Once the pictures have been excluded, set down each remaining entry word for word.

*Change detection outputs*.
Segment Open

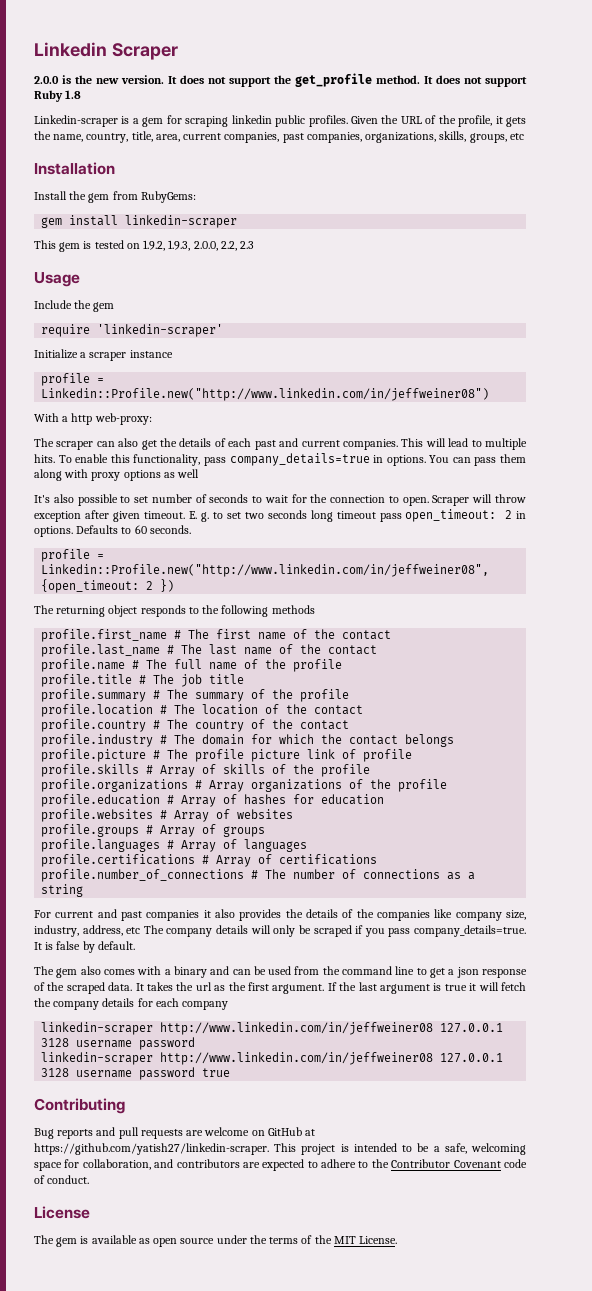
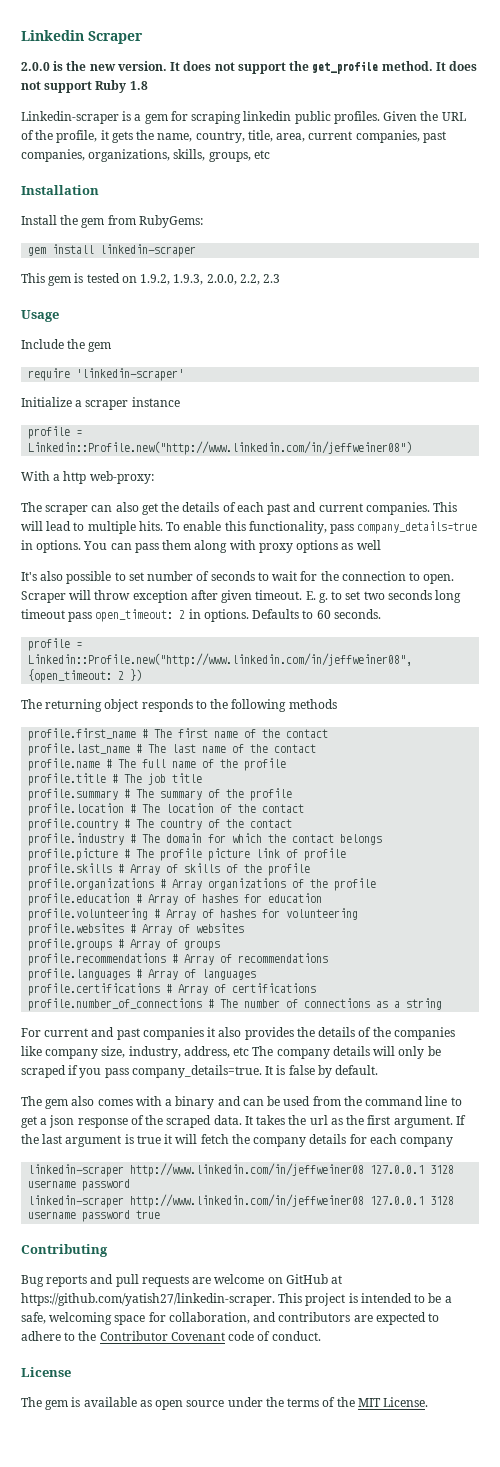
+ profile.volunteering # Array of hashes for volunteering
+ profile.recommendations # Array of recommendations

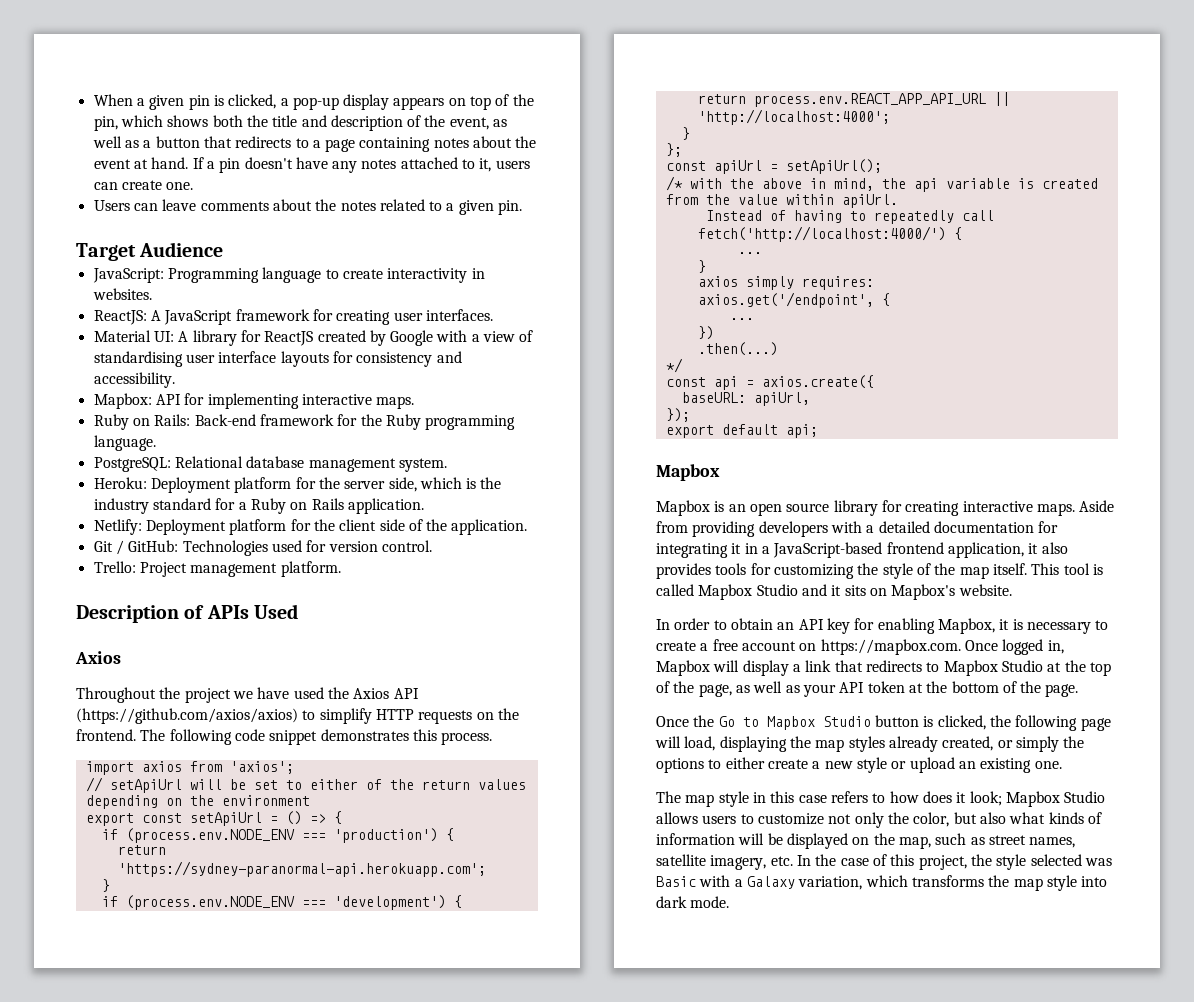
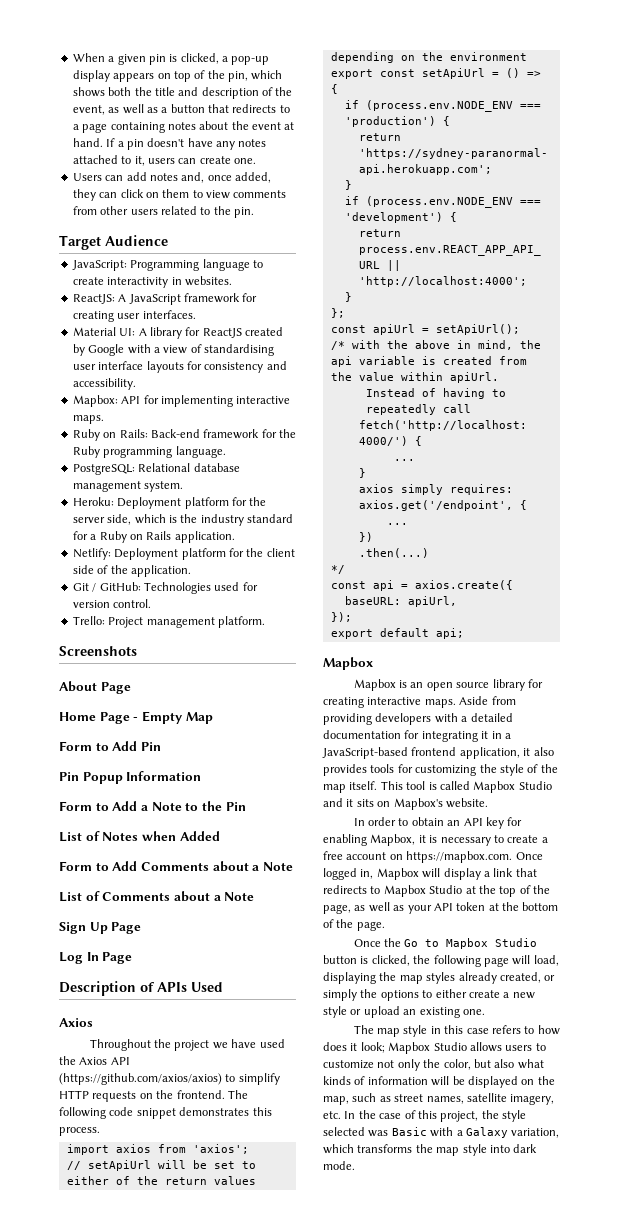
- Users can leave comments about the notes related to a given pin.
+ Users can add notes and, once added, they can click on them to view comments from other users related to the pin.
+ Screenshots
+ About Page
+ Home Page - Empty Map
+ Form to Add Pin
+ Pin Popup Information
+ Form to Add a Note to the Pin
+ List of Notes when Added
+ Form to Add Comments about a Note
+ List of Comments about a Note
+ Sign Up Page
+ Log In Page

Segment Closed

*Task solution*.
+ profile.volunteering # Array of hashes for volunteering
+ profile.recommendations # Array of recommendations

- Users can leave comments about the notes related to a given pin.
+ Users can add notes and, once added, they can click on them to view comments from other users related to the pin.
+ Screenshots
+ About Page
+ Home Page - Empty Map
+ Form to Add Pin
+ Pin Popup Information
+ Form to Add a Note to the Pin
+ List of Notes when Added
+ Form to Add Comments about a Note
+ List of Comments about a Note
+ Sign Up Page
+ Log In Page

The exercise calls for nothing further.